The shapes, sizes, proportions, angles, numbers, etc. disclosed in the drawings for explaining embodiments of the present invention are illustrative, and the present invention is not limited to the matters shown. Like reference numerals refer to like elements throughout the specification. Additionally, in describing the present invention, if it is determined that a detailed description of related known technologies may unnecessarily obscure the gist of the present invention, the detailed description will be omitted. When 'includes', 'has', 'consists of', etc. mentioned in this specification are used, other parts may be added unless 'only' is used. When a component is expressed in the singular, the plural is included unless specifically stated otherwise.

When interpreting a component, it is interpreted to include the margin of error even if there is no separate explicit description.

In the case of a description of a positional relationship, for example, if the positional relationship of two parts is described as 'on top', 'on the top', 'on the bottom', 'next to', etc., 'immediately' Alternatively, there may be one or more other parts placed between the two parts, unless 'directly' is used.
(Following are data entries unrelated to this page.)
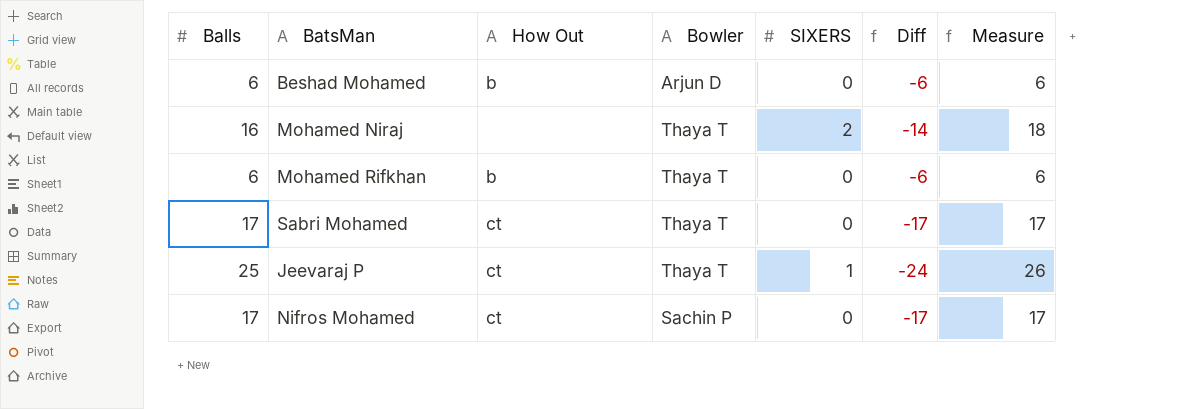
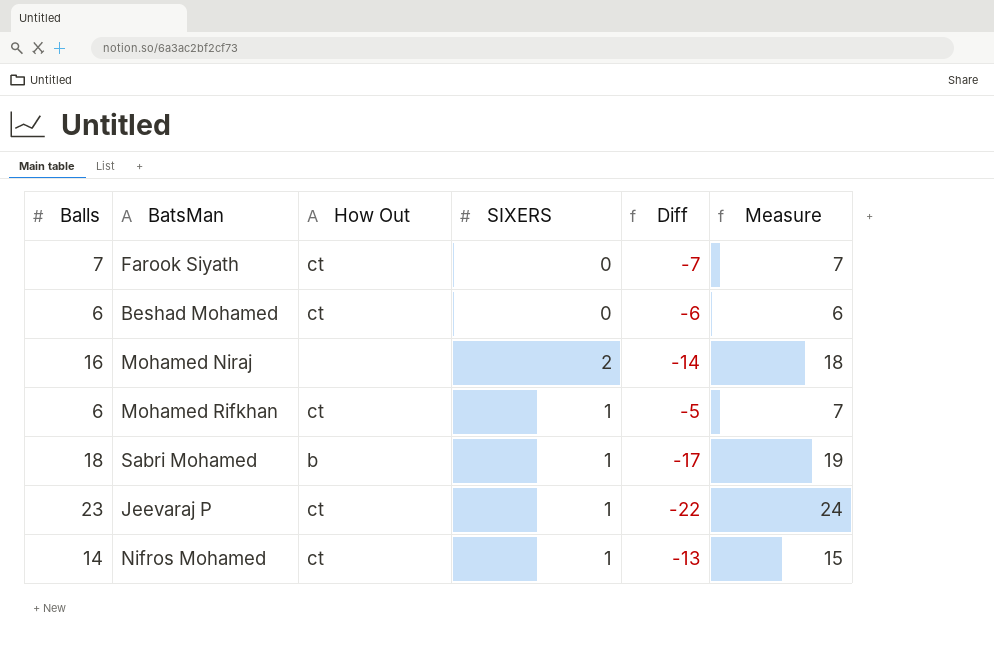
column Bowler | position: 4 -> none
row Farook Siyath: none -> 7 | ct | 0 | -7 | 7
Beshad Mohamed | How Out: b -> ct
Mohamed Rifkhan | How Out: b -> ct
Mohamed Rifkhan | SIXERS: 0 -> 1
Mohamed Rifkhan | Diff: -6 -> -5
Mohamed Rifkhan | Measure: 6 -> 7
Sabri Mohamed | Balls: 17 -> 18
Sabri Mohamed | How Out: ct -> b
Sabri Mohamed | SIXERS: 0 -> 1
Sabri Mohamed | Measure: 17 -> 19
Jeevaraj P | Balls: 25 -> 23
Jeevaraj P | Diff: -24 -> -22
Jeevaraj P | Measure: 26 -> 24
Nifros Mohamed | Balls: 17 -> 14
Nifros Mohamed | SIXERS: 0 -> 1
Nifros Mohamed | Diff: -17 -> -13
Nifros Mohamed | Measure: 17 -> 15

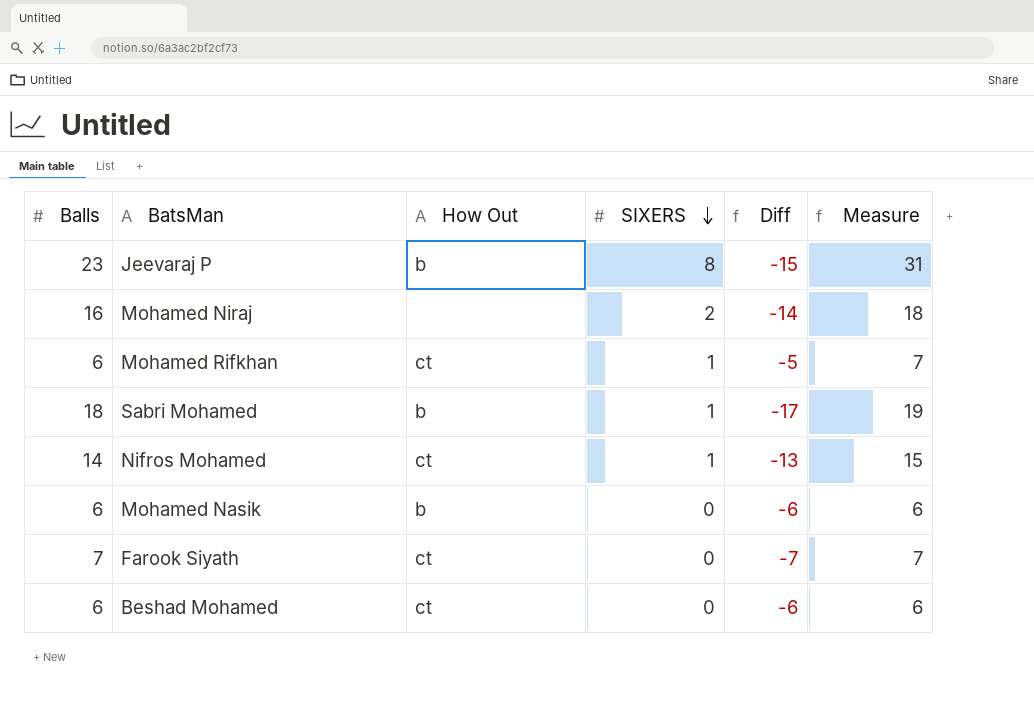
row order: none -> SIXERS descending
Jeevaraj P | How Out: ct -> b
Jeevaraj P | SIXERS: 1 -> 8
Jeevaraj P | Diff: -22 -> -15
Jeevaraj P | Measure: 24 -> 31
row Mohamed Nasik: none -> 6 | b | 0 | -6 | 6

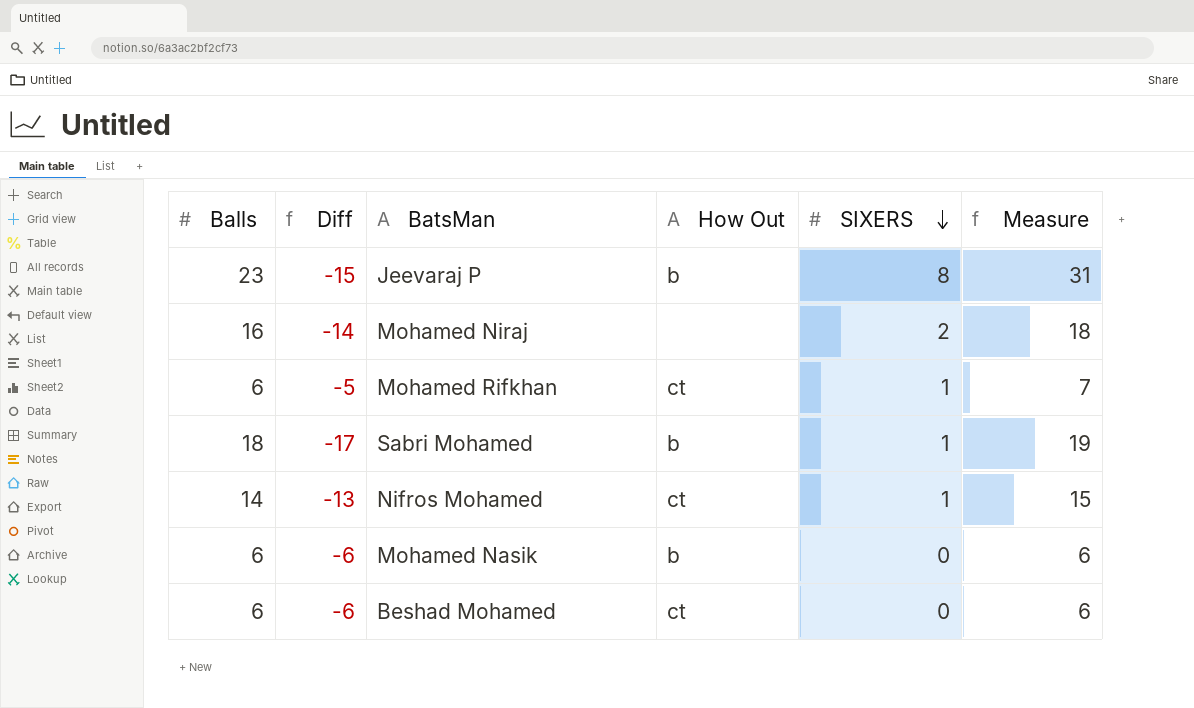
column Diff | position: 5 -> 2
row Farook Siyath: 7 | ct | 0 | -7 | 7 -> none

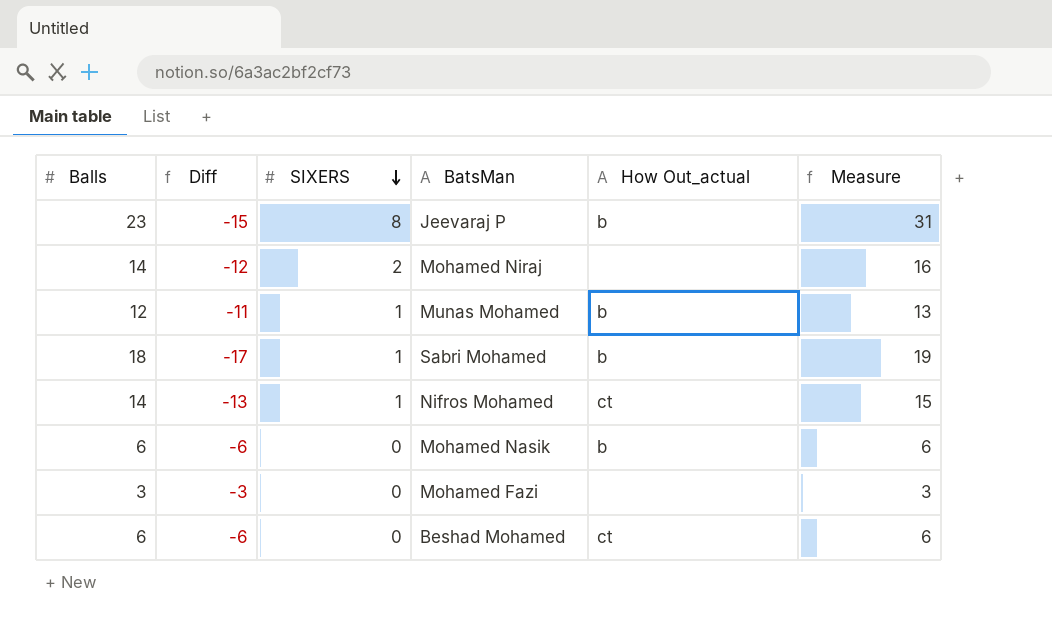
column SIXERS | position: 5 -> 3
column name: How Out -> How Out_actual
row Mohamed Rifkhan: 6 | -5 | ct | 1 | 7 -> none
Mohamed Niraj | Balls: 16 -> 14
Mohamed Niraj | Diff: -14 -> -12
Mohamed Niraj | Measure: 18 -> 16
row Munas Mohamed: none -> 12 | -11 | 1 | b | 13
row Mohamed Fazi: none -> 3 | -3 | 0 | none | 3

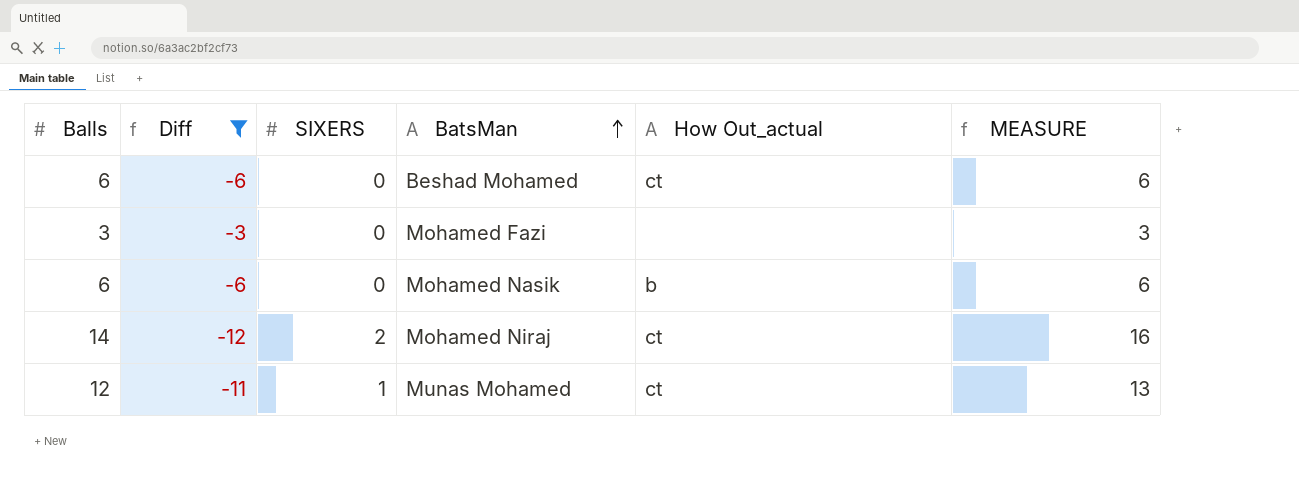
filter: none -> Diff >= -12
row order: SIXERS descending -> BatsMan ascending
column name: Measure -> MEASURE
Mohamed Niraj | How Out_actual: none -> ct
Munas Mohamed | How Out_actual: b -> ct

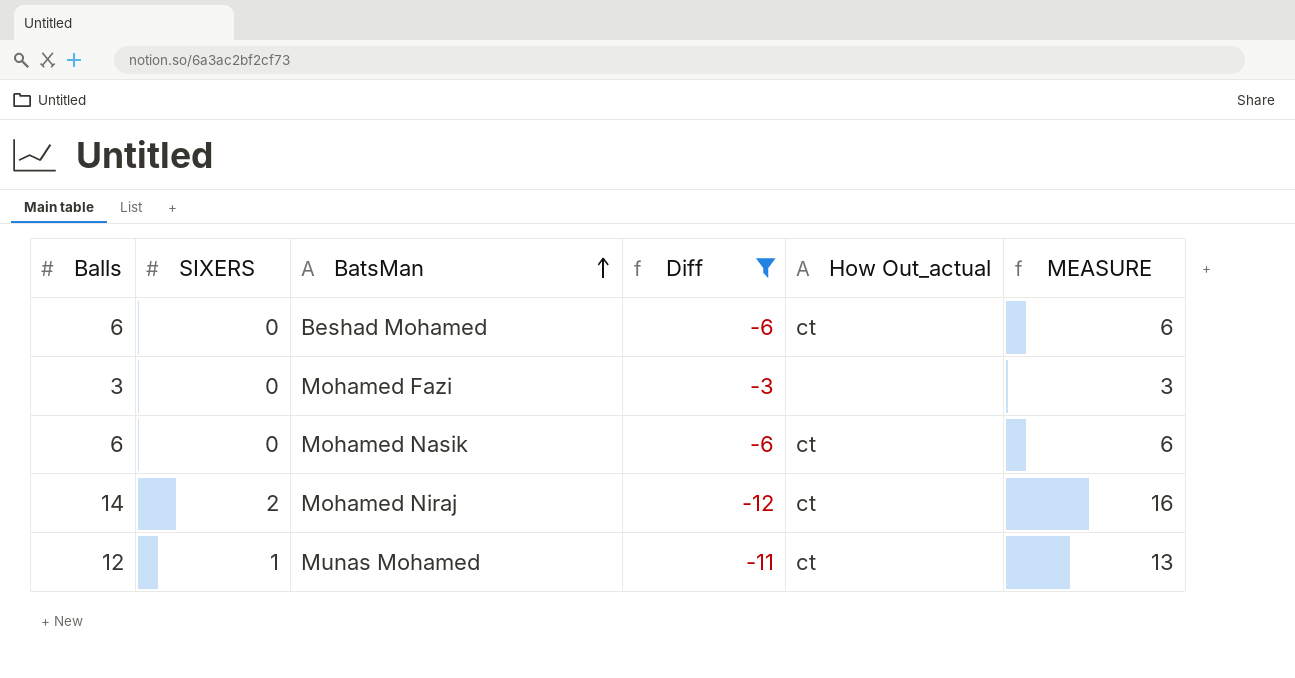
column Diff | position: 2 -> 4
Mohamed Nasik | How Out_actual: b -> ct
When an element or layer is referred to as “on” another element or layer, it includes instances where the other layer or other element is directly on top of or interposed between the other elements.

Although first, second, etc. are used to describe various elements, these elements are not limited by these terms. These terms are merely used to distinguish one component from another. Accordingly, the first component mentioned below may also be the second component within the technical spirit of the present invention.

Like reference numerals refer to like elements throughout the specification.

The size and thickness of each component shown in the drawings are shown for convenience of explanation, and the present invention is not necessarily limited to the size and thickness of the components shown.

Each feature of the various embodiments of the present invention can be partially or fully combined or combined with each other, and as can be fully understood by those skilled in the art, various technical interconnections and operations are possible, and each embodiment may be implemented independently of each other. It may be possible to conduct them together due to a related relationship.

Hereinafter, various embodiments of the present invention will be described in detail with reference to the attached drawings.

1 is a plan view schematically showing an organic light emitting display device according to an embodiment of the present invention. FIG. 2 is a cross-sectional view schematically showing an organic light emitting display device taken along line II-II′ of FIG. 1 . 3A and 3B are diagrams for explaining a comparative example of an organic light emitting display device according to an embodiment of the present invention.

First, referring to FIG. 1, the lower substrate 110 of the organic light emitting display device 100 according to an embodiment of the present invention has an active area (AA), a non-active area (NA), and a pad area (PA). . The active area (AA) is an area where an image is displayed, the non-active area (NA) is an area surrounding the active area (AA), and the pad area (PA) is an area where the pad portion of the organic light emitting display device 100 is disposed. In this way, an integrated circuit or a flexible printed circuit board may be disposed in the pad area PA.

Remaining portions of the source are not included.